Segment Open

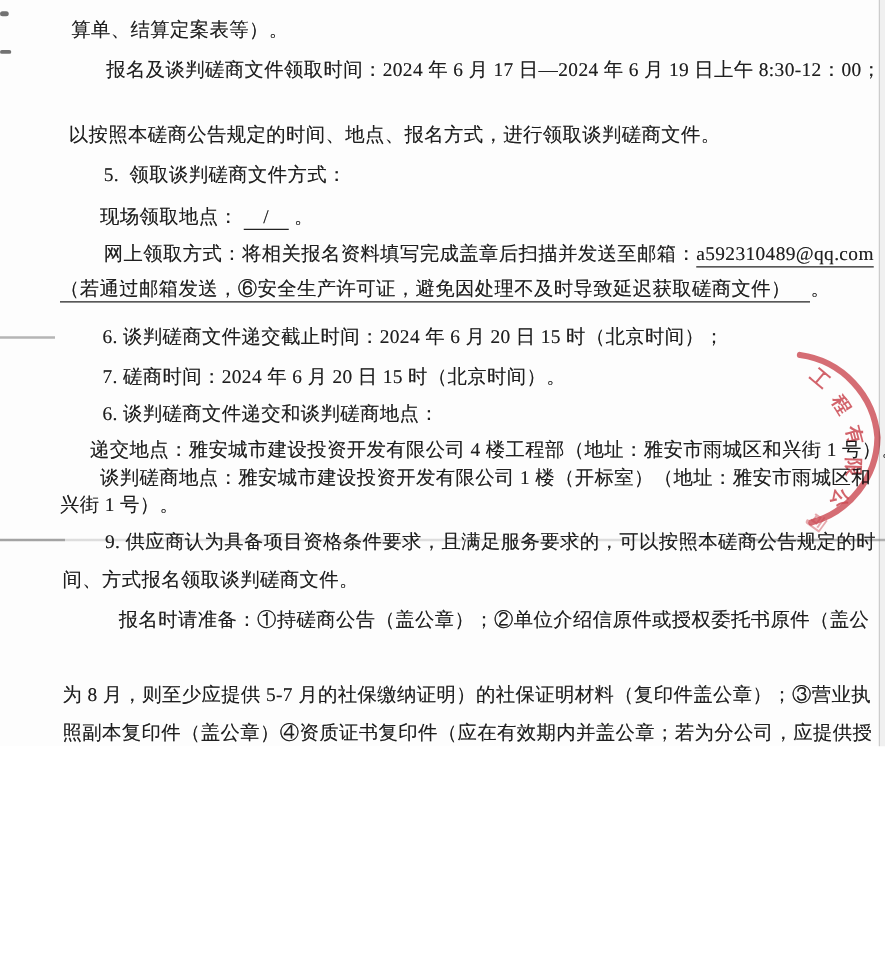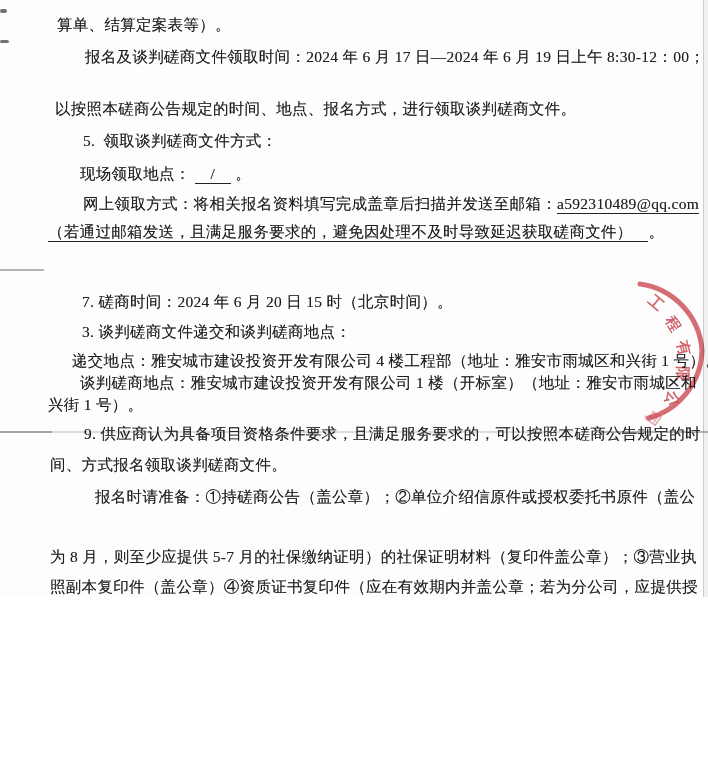--- a/index.html
+++ b/index.html
@@ -89,7 +89,7 @@
 
   <div class="ln" style="left:83px;top:193px"><span>网上领取方式：将相关报名资料填写完成盖章后扫描并发送至邮箱：</span><span class="u2">a592310489@qq.com</span></div>
 
-  <div class="ln" style="left:48px;top:221px"><span class="u">（若通过邮箱发送，且满足服务要求的，避免因处理不及时导致延迟获取磋商文件）　</span><span>。</span></div>
+  <div class="ln" style="left:48px;top:221px"><span class="u">（若通过邮箱发送，⑥安全生产许可证，避免因处理不及时导致延迟获取磋商文件）　</span><span>。</span></div>
 
   <div class="ln" style="left:82px;top:291px">7. 磋商时间：2024 年 6 月 20 日 15 时（北京时间）。</div>
   <div class="ln" style="left:82px;top:321px">3. 谈判磋商文件递交和谈判磋商地点：</div>

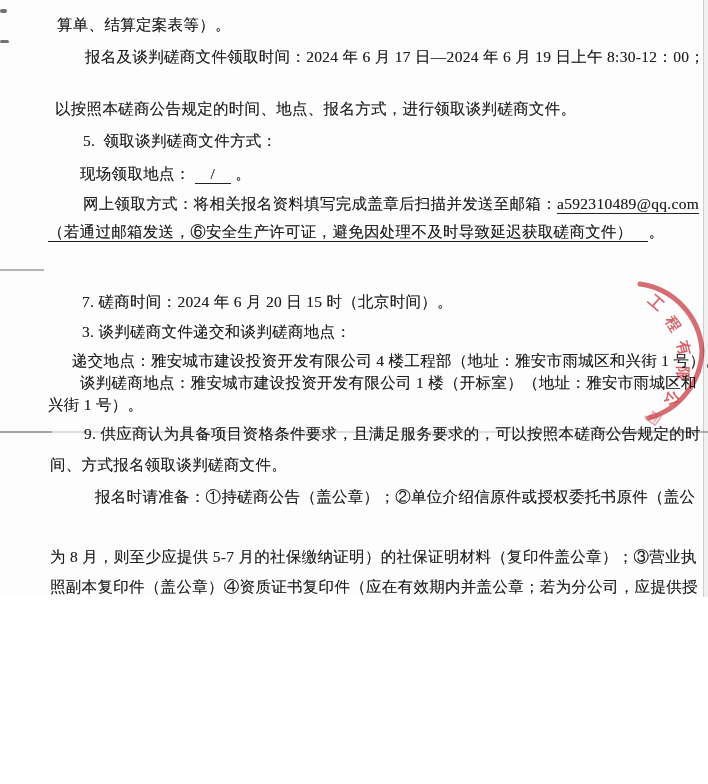--- a/index.html
+++ b/index.html
@@ -91,6 +91,7 @@
 
   <div class="ln" style="left:48px;top:221px"><span class="u">（若通过邮箱发送，⑥安全生产许可证，避免因处理不及时导致延迟获取磋商文件）　</span><span>。</span></div>
 
+  <div class="ln" style="left:82px;top:259px">6. 谈判磋商文件递交截止时间：2024 年 6 月 20 日 15 时（北京时间）；</div>
   <div class="ln" style="left:82px;top:291px">7. 磋商时间：2024 年 6 月 20 日 15 时（北京时间）。</div>
   <div class="ln" style="left:82px;top:321px">3. 谈判磋商文件递交和谈判磋商地点：</div>
   <div class="ln" style="left:72px;top:350px">递交地点：雅安城市建设投资开发有限公司 4 楼工程部（地址：雅安市雨城区和兴街 1 号）。</div>

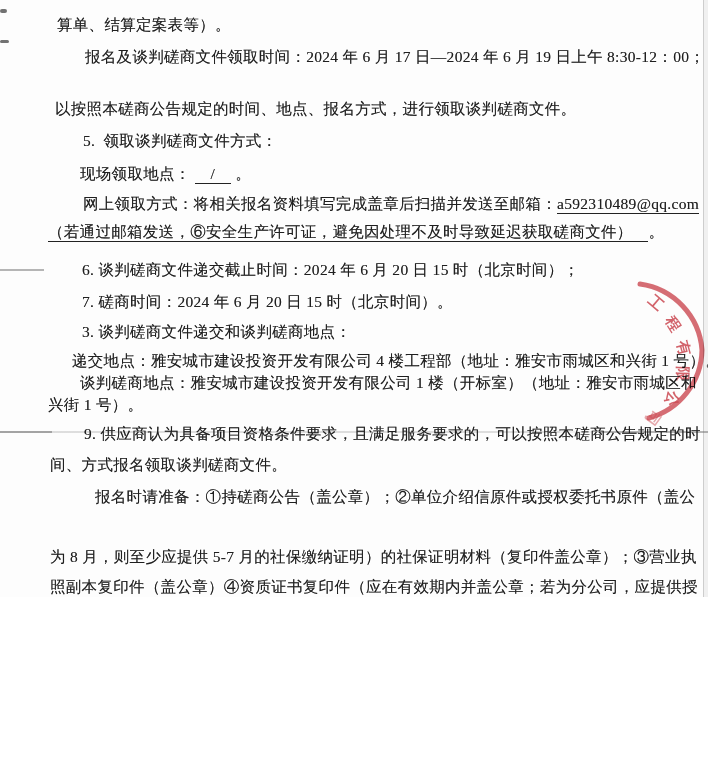--- a/index.html
+++ b/index.html
@@ -93,7 +93,7 @@
 
   <div class="ln" style="left:82px;top:259px">6. 谈判磋商文件递交截止时间：2024 年 6 月 20 日 15 时（北京时间）；</div>
   <div class="ln" style="left:82px;top:291px">7. 磋商时间：2024 年 6 月 20 日 15 时（北京时间）。</div>
-  <div class="ln" style="left:82px;top:321px">3. 谈判磋商文件递交和谈判磋商地点：</div>
+  <div class="ln" style="left:82px;top:321px">6. 谈判磋商文件递交和谈判磋商地点：</div>
   <div class="ln" style="left:72px;top:350px">递交地点：雅安城市建设投资开发有限公司 4 楼工程部（地址：雅安市雨城区和兴街 1 号）。</div>
   <div class="ln" style="left:80px;top:372px">谈判磋商地点：雅安城市建设投资开发有限公司 1 楼（开标室）（地址：雅安市雨城区和</div>
   <div class="ln" style="left:48px;top:394px">兴街 1 号）。</div>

Segment Closed

TRY IT: Aside from the pictures, copy all of the entries exactly.

TASK SOLUTION:
--- a/index.html
+++ b/index.html
@@ -89,7 +89,7 @@
 
   <div class="ln" style="left:83px;top:193px"><span>网上领取方式：将相关报名资料填写完成盖章后扫描并发送至邮箱：</span><span class="u2">a592310489@qq.com</span></div>
 
-  <div class="ln" style="left:48px;top:221px"><span class="u">（若通过邮箱发送，且满足服务要求的，避免因处理不及时导致延迟获取磋商文件）　</span><span>。</span></div>
+  <div class="ln" style="left:48px;top:221px"><span class="u">（若通过邮箱发送，⑥安全生产许可证，避免因处理不及时导致延迟获取磋商文件）　</span><span>。</span></div>
 
   <div class="ln" style="left:82px;top:291px">7. 磋商时间：2024 年 6 月 20 日 15 时（北京时间）。</div>
   <div class="ln" style="left:82px;top:321px">3. 谈判磋商文件递交和谈判磋商地点：</div>

--- a/index.html
+++ b/index.html
@@ -91,6 +91,7 @@
 
   <div class="ln" style="left:48px;top:221px"><span class="u">（若通过邮箱发送，⑥安全生产许可证，避免因处理不及时导致延迟获取磋商文件）　</span><span>。</span></div>
 
+  <div class="ln" style="left:82px;top:259px">6. 谈判磋商文件递交截止时间：2024 年 6 月 20 日 15 时（北京时间）；</div>
   <div class="ln" style="left:82px;top:291px">7. 磋商时间：2024 年 6 月 20 日 15 时（北京时间）。</div>
   <div class="ln" style="left:82px;top:321px">3. 谈判磋商文件递交和谈判磋商地点：</div>
   <div class="ln" style="left:72px;top:350px">递交地点：雅安城市建设投资开发有限公司 4 楼工程部（地址：雅安市雨城区和兴街 1 号）。</div>

--- a/index.html
+++ b/index.html
@@ -93,7 +93,7 @@
 
   <div class="ln" style="left:82px;top:259px">6. 谈判磋商文件递交截止时间：2024 年 6 月 20 日 15 时（北京时间）；</div>
   <div class="ln" style="left:82px;top:291px">7. 磋商时间：2024 年 6 月 20 日 15 时（北京时间）。</div>
-  <div class="ln" style="left:82px;top:321px">3. 谈判磋商文件递交和谈判磋商地点：</div>
+  <div class="ln" style="left:82px;top:321px">6. 谈判磋商文件递交和谈判磋商地点：</div>
   <div class="ln" style="left:72px;top:350px">递交地点：雅安城市建设投资开发有限公司 4 楼工程部（地址：雅安市雨城区和兴街 1 号）。</div>
   <div class="ln" style="left:80px;top:372px">谈判磋商地点：雅安城市建设投资开发有限公司 1 楼（开标室）（地址：雅安市雨城区和</div>
   <div class="ln" style="left:48px;top:394px">兴街 1 号）。</div>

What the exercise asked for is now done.